■ **INFORMATION PROVIDED**:
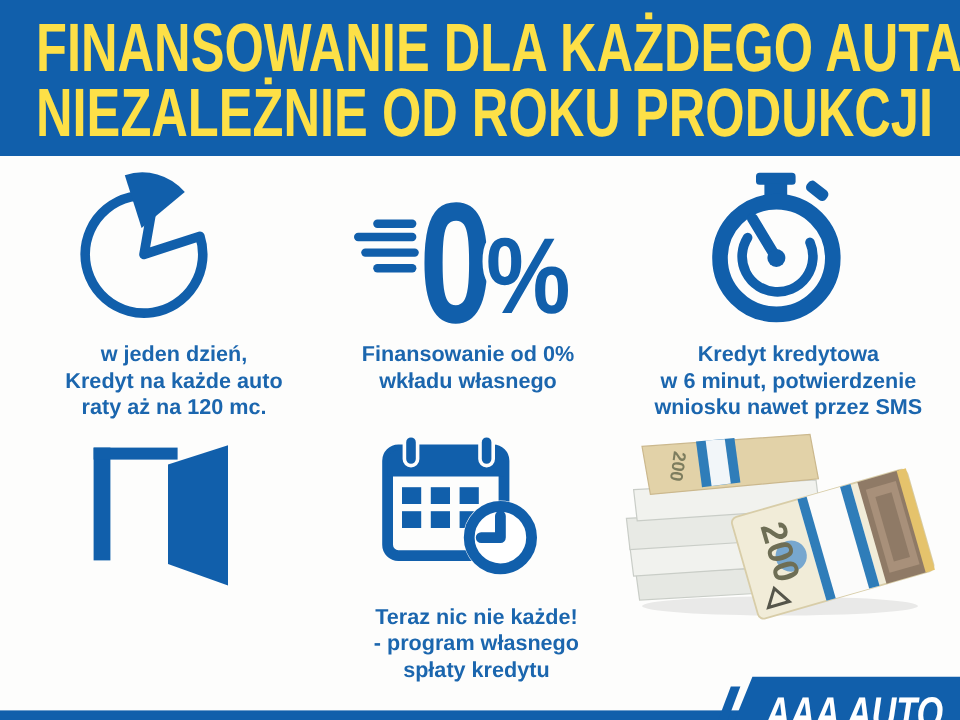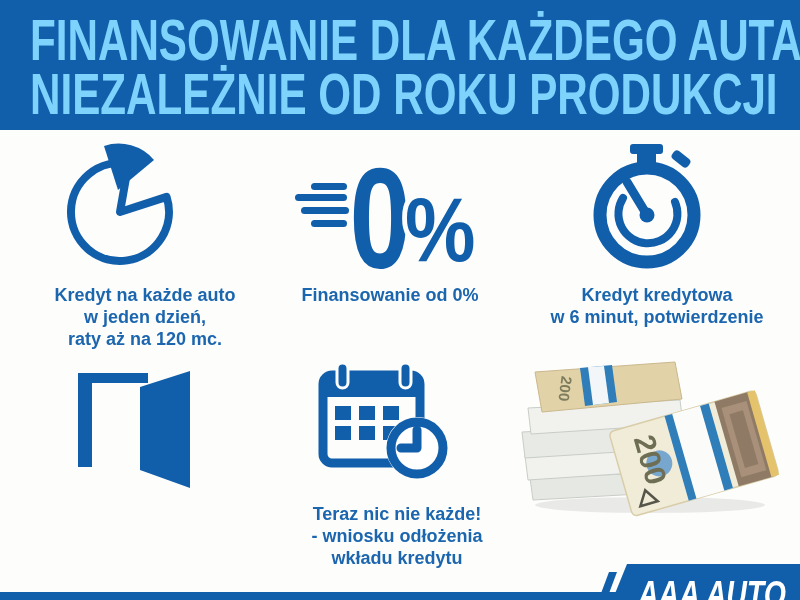--- a/index.html
+++ b/index.html
@@ -5,21 +5,21 @@
   html,body{margin:0;padding:0;background:#e8e8e8;}
   .canvas{
     position:relative;width:800px;height:600px;overflow:hidden;
     background:var(--bg,#FDFDFC);
     font-family:"Liberation Sans",sans-serif;
   }
   
   .hdr{
     position:absolute;left:0;top:0;width:800px;height:130px;
     background:var(--blue,#115FAB);
-    padding:13px 0 0 30px;box-sizing:border-box;color:#7dd3fc;
+    padding:13px 0 0 30px;box-sizing:border-box;color:#fde047;
   }
   .hdr-line{
     font-weight:bold;font-size:57px;line-height:54px;white-space:nowrap;
     transform:scaleX(0.74);transform-origin:left center;letter-spacing:0;
   }
   
   .caption{
     position:absolute;color:var(--cap,#1B66AE);
     font-size:18px;line-height:22px;font-weight:600;text-align:center;
   }
@@ -81,30 +81,32 @@
         <rect x="88" y="16" width="20" height="10" rx="4" transform="rotate(38 98 21)"></rect>
       </g>
       <circle cx="64" cy="77" r="47" fill="none" stroke="currentColor" stroke-width="13"></circle>
       <path d="M40 60 A29.5 29.5 0 1 0 92 64" fill="none" stroke="currentColor" stroke-width="8" stroke-linecap="round"></path>
       <line x1="64" y1="77" x2="44" y2="44" stroke="currentColor" stroke-width="9" stroke-linecap="round"></line>
       <circle cx="64" cy="77" r="7.5" fill="currentColor"></circle>
     </svg>
   </figure>
 
   <div class="caption cap1">
+    <span>w jeden dzień,</span>
     <span>Kredyt na każde auto</span>
-    <span>w jeden dzień,</span>
     <span>raty aż na 120 mc.</span>
   </div>
   <div class="caption cap2">
     <span>Finansowanie od 0%</span>
+    <span>wkładu własnego</span>
   </div>
   <div class="caption cap3">
     <span>Kredyt kredytowa</span>
     <span>w 6 minut, potwierdzenie</span>
+    <span>wniosku nawet przez SMS</span>
   </div>
 
   <figure class="icon ic-door">
     <svg viewBox="0 0 140 145">
       <g fill="currentColor">
         <rect x="16" y="11" width="14" height="94"></rect>
         <rect x="16" y="11" width="70" height="10"></rect>
         <polygon points="78,25 128,9 128,126 78,108"></polygon>
       </g>
     </svg>
@@ -158,22 +160,22 @@
         <rect x="213" y="58" width="9" height="88" fill="#2f7db9"></rect>
         <circle cx="158" cy="102" r="13" fill="#4e90cc" opacity="0.75"></circle>
         <text transform="rotate(90 140 96)" x="140" y="96" font-size="30" font-weight="bold" fill="#6e6e55" text-anchor="middle">200</text>
         <polygon points="128,138 146,138 137,124" fill="none" stroke="#55554a" stroke-width="2.5"></polygon>
       </g>
     </svg>
   </figure>
 
   <div class="caption cap5">
     <span>Teraz nic nie każde!</span>
-    <span>- wniosku odłożenia</span>
-    <span>wkładu kredytu</span>
+    <span>- program własnego</span>
+    <span>spłaty kredytu</span>
   </div>
 
   <div class="bottom-stripe"></div>
   <div class="logo">
     <svg viewBox="0 0 225 72">
       <polygon points="52,8 225,8 225,72 26,72" fill="var(--blue,#115FAB)"></polygon>
       <polygon points="34,16 42,16 21,72 13,72" fill="var(--blue,#115FAB)"></polygon>
       <text x="63" y="51" font-size="37" font-weight="bold" font-style="italic" fill="#FFFFFF" textLength="148" lengthAdjust="spacingAndGlyphs">AAA AUTO</text>
       <rect x="63" y="56" width="150" height="5" fill="#FFFFFF"></rect>
     </svg>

■ **EXERCISE GOAL**: Make an exact copy of the listing, with no images in it.

■ **YOUR RESPONSE**:
--- a/index.html
+++ b/index.html
@@ -5,21 +5,21 @@
   html,body{margin:0;padding:0;background:#e8e8e8;}
   .canvas{
     position:relative;width:800px;height:600px;overflow:hidden;
     background:var(--bg,#FDFDFC);
     font-family:"Liberation Sans",sans-serif;
   }
   
   .hdr{
     position:absolute;left:0;top:0;width:800px;height:130px;
     background:var(--blue,#115FAB);
-    padding:13px 0 0 30px;box-sizing:border-box;color:#7dd3fc;
+    padding:13px 0 0 30px;box-sizing:border-box;color:#fde047;
   }
   .hdr-line{
     font-weight:bold;font-size:57px;line-height:54px;white-space:nowrap;
     transform:scaleX(0.74);transform-origin:left center;letter-spacing:0;
   }
   
   .caption{
     position:absolute;color:var(--cap,#1B66AE);
     font-size:18px;line-height:22px;font-weight:600;text-align:center;
   }
@@ -81,30 +81,32 @@
         <rect x="88" y="16" width="20" height="10" rx="4" transform="rotate(38 98 21)"></rect>
       </g>
       <circle cx="64" cy="77" r="47" fill="none" stroke="currentColor" stroke-width="13"></circle>
       <path d="M40 60 A29.5 29.5 0 1 0 92 64" fill="none" stroke="currentColor" stroke-width="8" stroke-linecap="round"></path>
       <line x1="64" y1="77" x2="44" y2="44" stroke="currentColor" stroke-width="9" stroke-linecap="round"></line>
       <circle cx="64" cy="77" r="7.5" fill="currentColor"></circle>
     </svg>
   </figure>
 
   <div class="caption cap1">
+    <span>w jeden dzień,</span>
     <span>Kredyt na każde auto</span>
-    <span>w jeden dzień,</span>
     <span>raty aż na 120 mc.</span>
   </div>
   <div class="caption cap2">
     <span>Finansowanie od 0%</span>
+    <span>wkładu własnego</span>
   </div>
   <div class="caption cap3">
     <span>Kredyt kredytowa</span>
     <span>w 6 minut, potwierdzenie</span>
+    <span>wniosku nawet przez SMS</span>
   </div>
 
   <figure class="icon ic-door">
     <svg viewBox="0 0 140 145">
       <g fill="currentColor">
         <rect x="16" y="11" width="14" height="94"></rect>
         <rect x="16" y="11" width="70" height="10"></rect>
         <polygon points="78,25 128,9 128,126 78,108"></polygon>
       </g>
     </svg>
@@ -158,22 +160,22 @@
         <rect x="213" y="58" width="9" height="88" fill="#2f7db9"></rect>
         <circle cx="158" cy="102" r="13" fill="#4e90cc" opacity="0.75"></circle>
         <text transform="rotate(90 140 96)" x="140" y="96" font-size="30" font-weight="bold" fill="#6e6e55" text-anchor="middle">200</text>
         <polygon points="128,138 146,138 137,124" fill="none" stroke="#55554a" stroke-width="2.5"></polygon>
       </g>
     </svg>
   </figure>
 
   <div class="caption cap5">
     <span>Teraz nic nie każde!</span>
-    <span>- wniosku odłożenia</span>
-    <span>wkładu kredytu</span>
+    <span>- program własnego</span>
+    <span>spłaty kredytu</span>
   </div>
 
   <div class="bottom-stripe"></div>
   <div class="logo">
     <svg viewBox="0 0 225 72">
       <polygon points="52,8 225,8 225,72 26,72" fill="var(--blue,#115FAB)"></polygon>
       <polygon points="34,16 42,16 21,72 13,72" fill="var(--blue,#115FAB)"></polygon>
       <text x="63" y="51" font-size="37" font-weight="bold" font-style="italic" fill="#FFFFFF" textLength="148" lengthAdjust="spacingAndGlyphs">AAA AUTO</text>
       <rect x="63" y="56" width="150" height="5" fill="#FFFFFF"></rect>
     </svg>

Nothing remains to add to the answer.